- [Work required] Whenever a line in the data below includes the string "delivery", copy it out.

+ + +

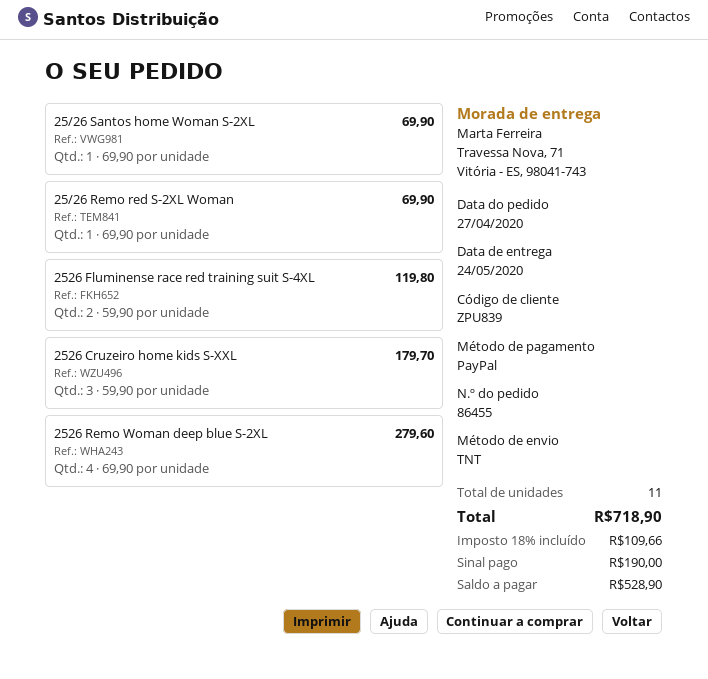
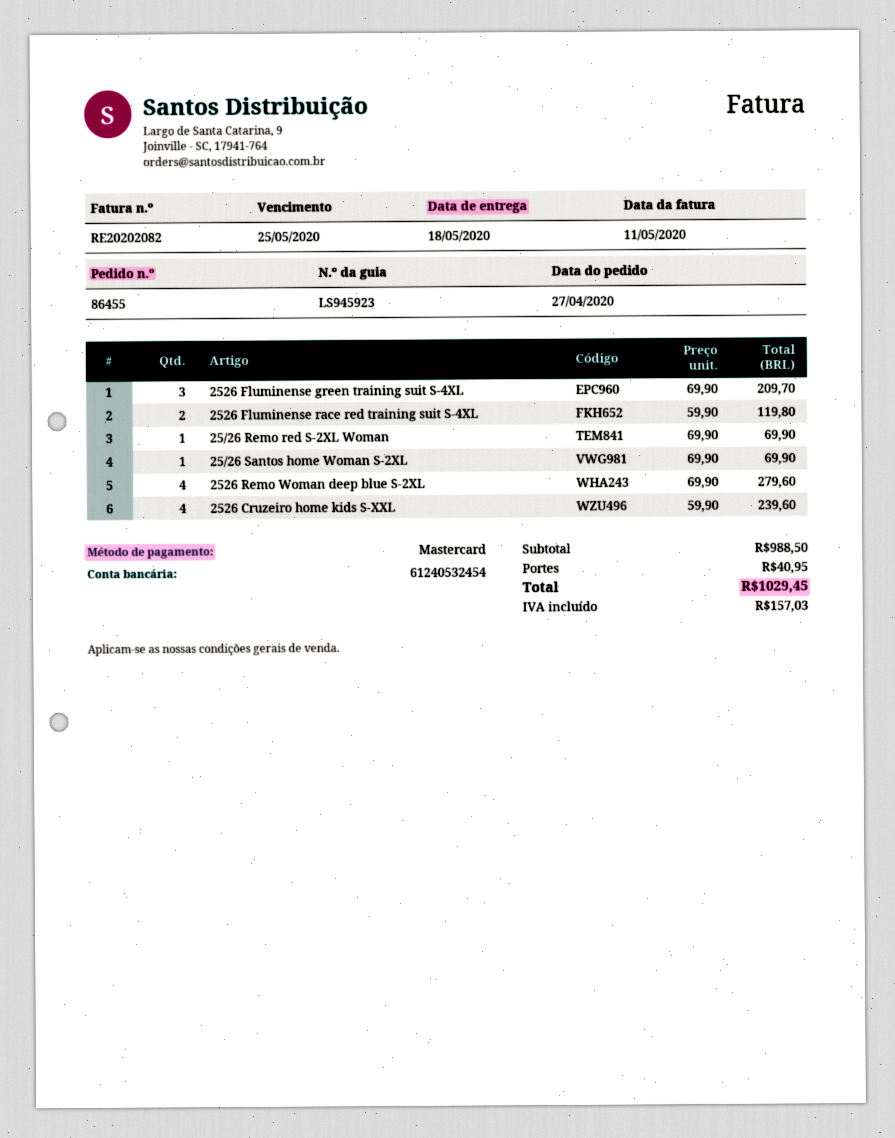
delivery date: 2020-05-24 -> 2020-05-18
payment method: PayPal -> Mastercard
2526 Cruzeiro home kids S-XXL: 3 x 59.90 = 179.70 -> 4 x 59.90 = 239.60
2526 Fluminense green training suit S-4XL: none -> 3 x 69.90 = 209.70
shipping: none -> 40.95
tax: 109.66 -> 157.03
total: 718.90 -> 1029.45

+ + +

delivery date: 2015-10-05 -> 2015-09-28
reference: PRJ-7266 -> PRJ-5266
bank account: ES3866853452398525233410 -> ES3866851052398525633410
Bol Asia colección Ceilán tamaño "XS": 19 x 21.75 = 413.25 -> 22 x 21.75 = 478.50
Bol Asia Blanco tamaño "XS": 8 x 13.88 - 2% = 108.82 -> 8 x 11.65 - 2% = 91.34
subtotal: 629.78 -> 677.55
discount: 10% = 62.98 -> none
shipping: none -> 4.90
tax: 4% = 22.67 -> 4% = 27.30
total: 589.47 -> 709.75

+ + +

- [Answer]
delivery date: 2020-05-24 -> 2020-05-18
delivery date: 2015-10-05 -> 2015-09-28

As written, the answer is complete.